Senate subcommittees drafted Interior and energy spending bills that were more reflective of Democratic priorities, but neither received a vote in the full Appropriations Committee or on the floor this year.

Rep. Ken Calvert (R-Calif.), who chairs the House Appropriations Interior Subcommittee, said he was hopeful that the two sides would be able to come to an agreement on an omnibus spending bill for the year.

“I think that’s the best thing for the country, is for us to get an omnibus where the departments know how they can operate, they can put together budgets and do what they need to do,” he said. “It’s difficult to operate under continuing resolutions, so we need to get back to regular order.”

Tax showdown looms

On the tax front, Congress also is working to reach a deal on a package of temporary tax breaks that expired at the end of last year, collectively known as “tax extenders.” A key sticking point has been the fate of the production tax credit (PTC), which conservative groups have been agitating to eliminate but which continues to enjoy strong support from Democrats and some Republicans hailing from windy states.

The Senate Finance Committee passed a bill that would retroactively extend all 56 expired tax breaks, including about a dozen energy incentives, for two years — through the end of 2015. The PTC, which primarily supports wind energy, carries the largest price tag of any of the energy extenders, at $13 billion over a decade, and has found itself the target of outside groups, including Americans for Prosperity and the American Energy Alliance, which have ties to the Koch brothers.

Republican leaders don’t seem to be eager to go to war over the PTC this year but are looking for options to compromise that could appease anti-PTC forces without threatening the underlying package. One option that began floating earlier this month, which was reported elsewhere yesterday, would provide a one-year extension that would last just through the end of this year.

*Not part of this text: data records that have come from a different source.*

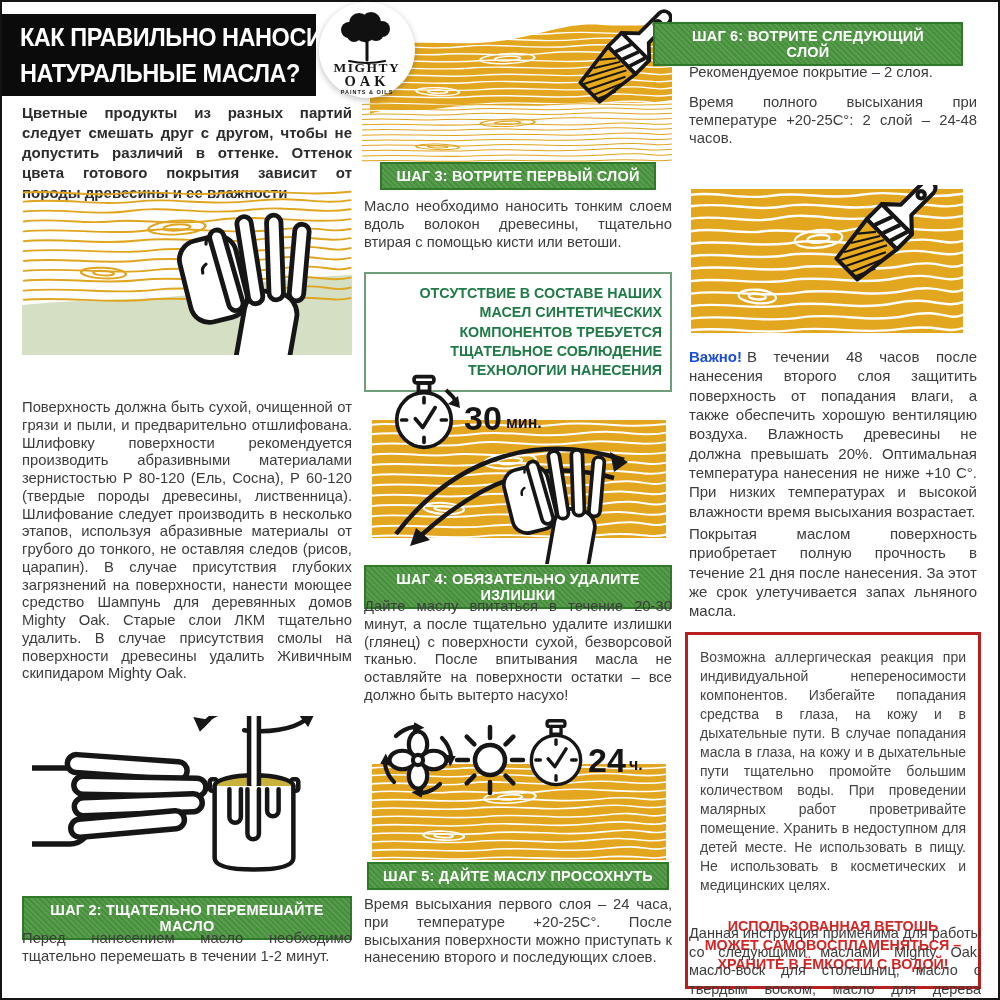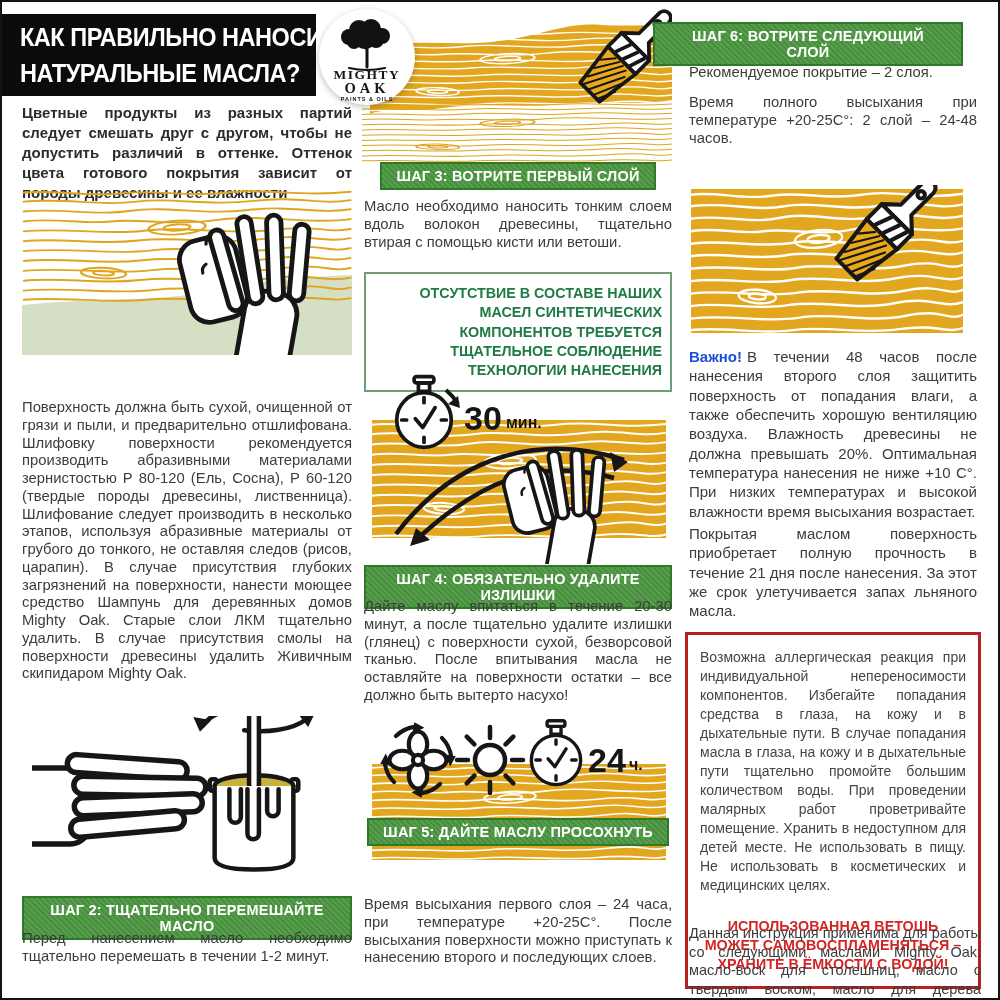"MIGHTY" #logo { top: 7px -> 0 }
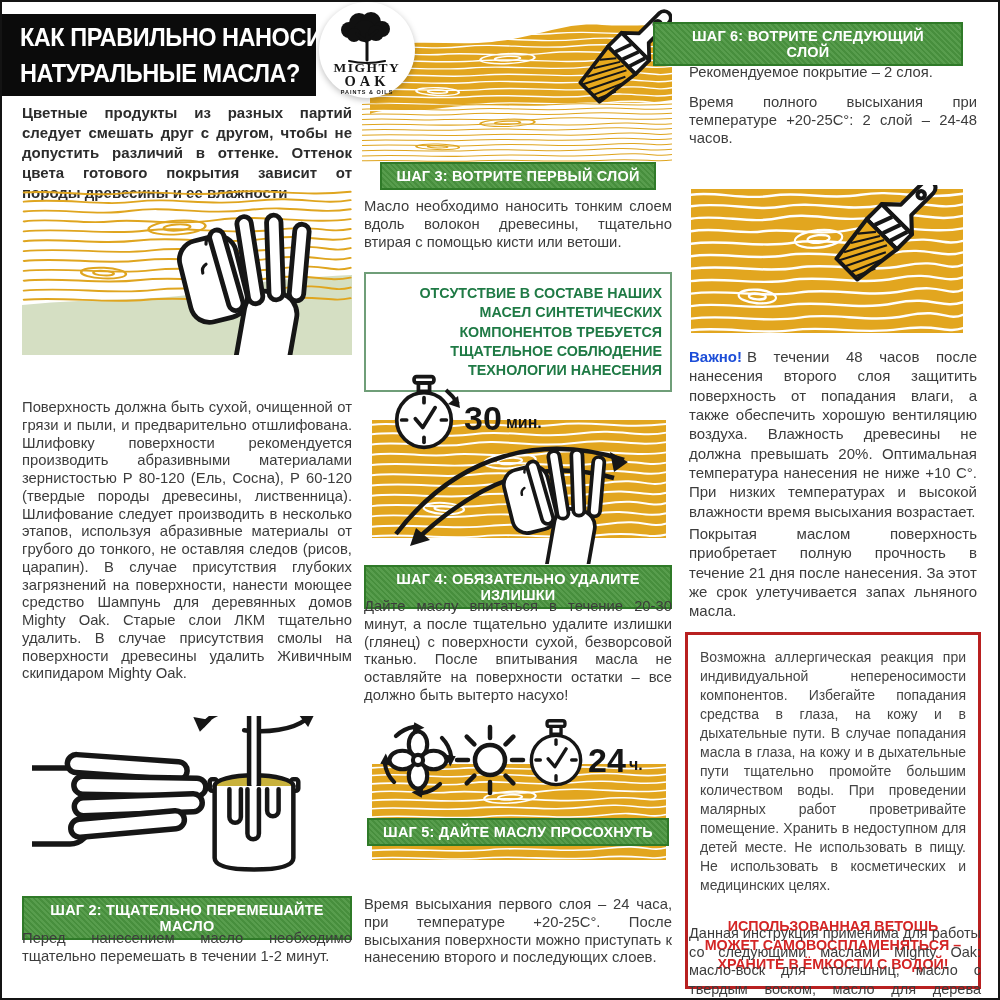"ШАГ 5: ДАЙТЕ МАСЛУ ПРОСОХНУТЬ" div.abs { top: 816px -> 860px }
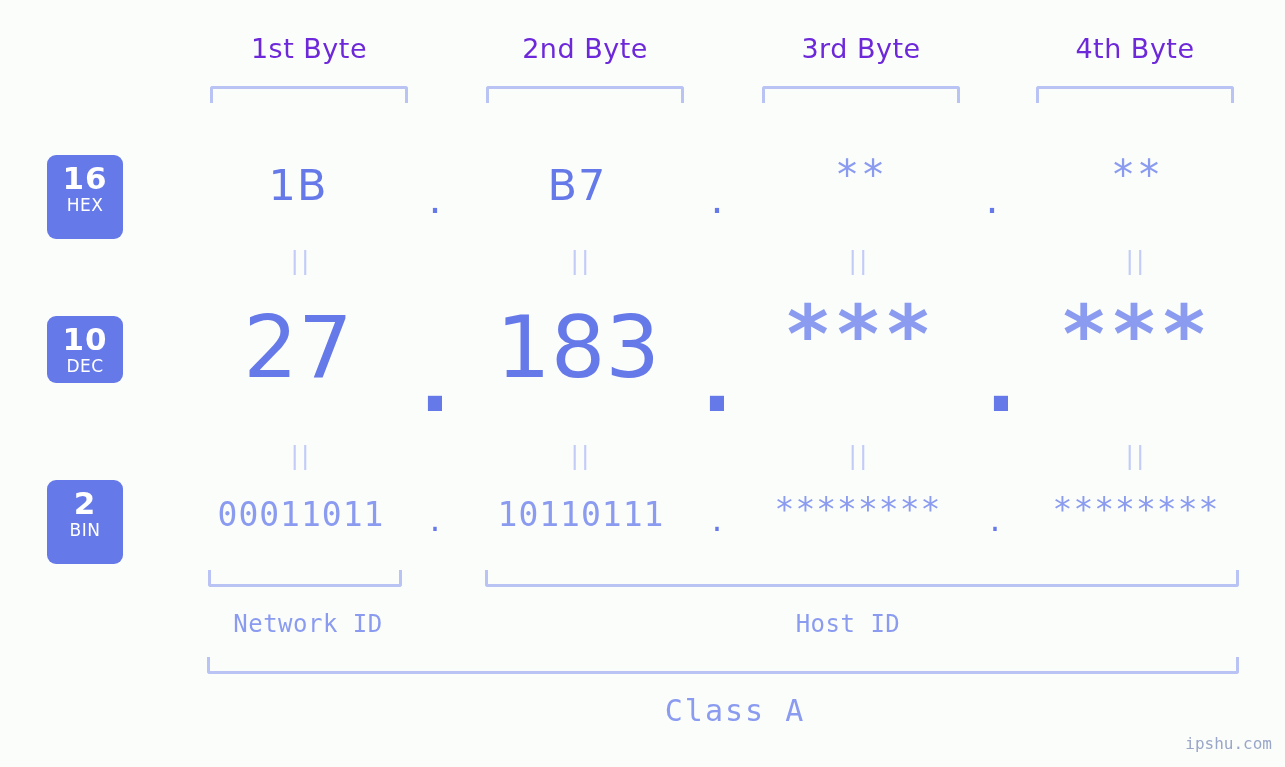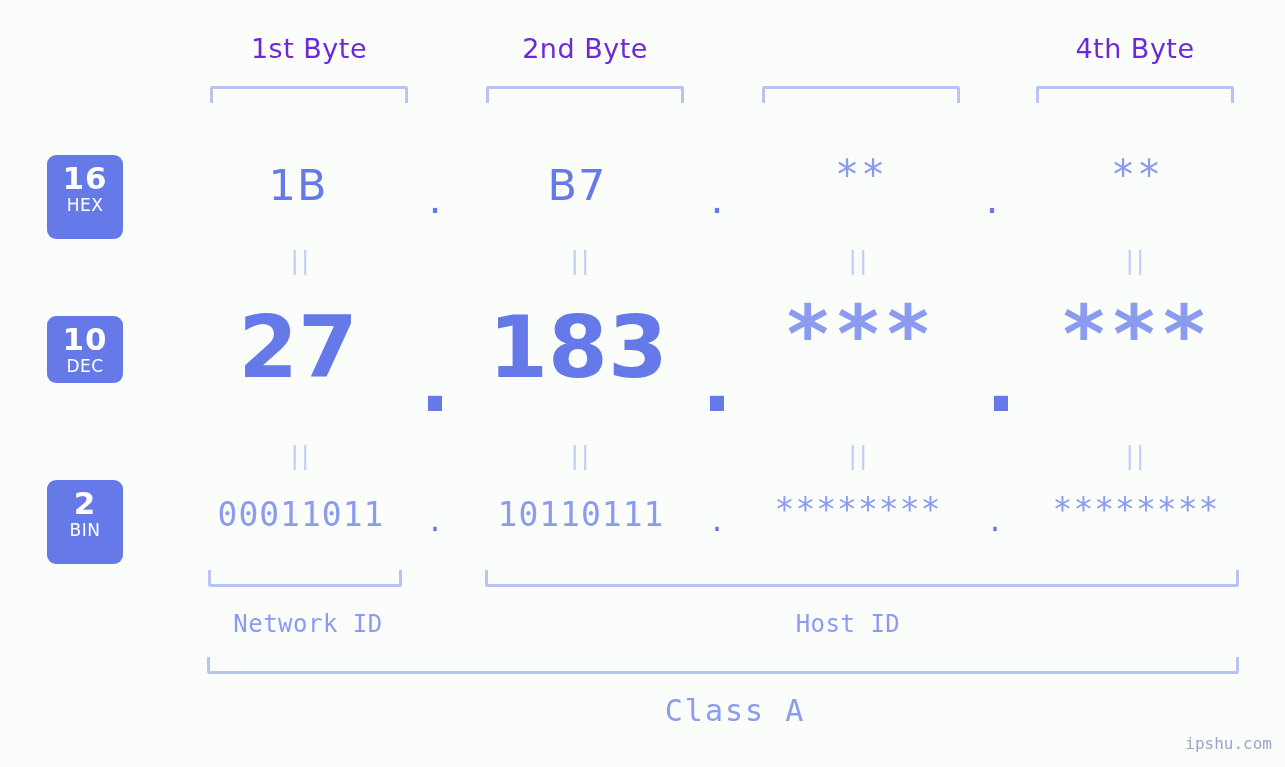"3rd Byte" div.byte-header { html: none -> <div>3rd Byte</div> }
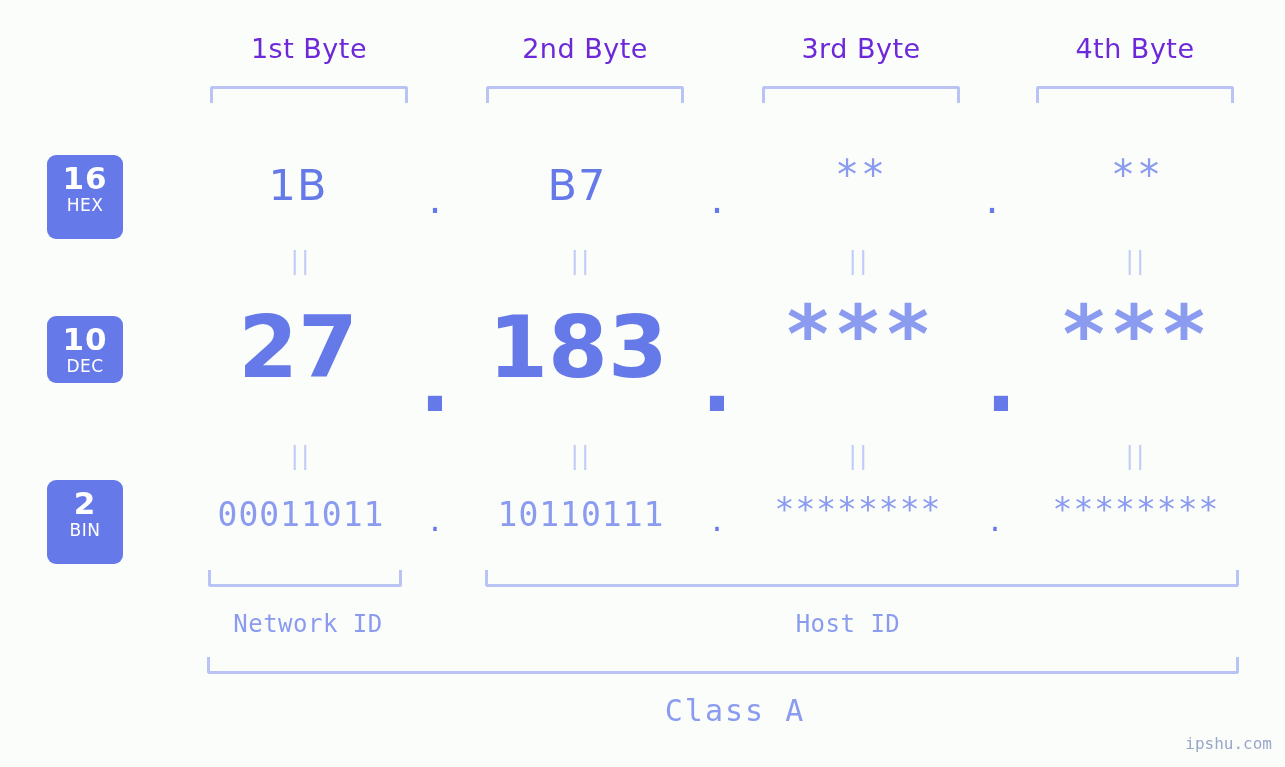"27" .dec-val { font-weight: bold -> normal }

Lobbyists tracking the process say that would do nothing for the wind industry, given the long lead time to begin building projects, and likely would run into resistance from other business groups, as well. A senior Republican on the tax-writing Ways and Means Committee said last week that the approach would not provide industries with the reassurances they are looking for.

“It would be a big mistake to only extend for the current year and not go forward, creating a whole new level of uncertainty,” Rep. Kevin Brady (R-Texas) toldĀ E&E Daily.

House Republicans would like to see several of the extenders made permanent, such as the research and development tax credit, and negotiators are considering a range of options, including potentially pairing a few permanent breaks with temporary extensions for the rest of the package, Brady said.

Sen. Ron Wyden (D-Ore.), who chairs the Finance Committee, said his stance in the negotiations remains the bill that passed out of his committee last summer, known as the “Expire Act” (S. 2260). Finance ranking member Orrin Hatch (R-Utah) said he, too, would prefer a two-year extension, but acknowledged that negotiations were ongoing.

“Right now, it’s in flux, and I can’t tell you what’s going to happen,” Hatch told reporters yesterday.

Sen. John Thune (R-S.D.) said he hoped to see the PTC extended this year and reiterated his call for a longer-term approach to phase out the credit over a number of years.

“We’ve got to come up with a more long-term, permanent strategy on this,” he said. “I’ve laid that out, so we’ll see where it goes.”

Negotiators are expected to continue talking over the coming days and weeks, but Obama’s prime-time address to the nation tonight could have more of an effect on Congress’ agenda than any particular legislative disagreements. Republicans leaders have warned that an executive order on immigration would “poison the well” for any other bipartisan accomplishments over the next two years.

“Immigration is about to blow all of this up,” said one tax reform lobbyist close to House GOP leaders.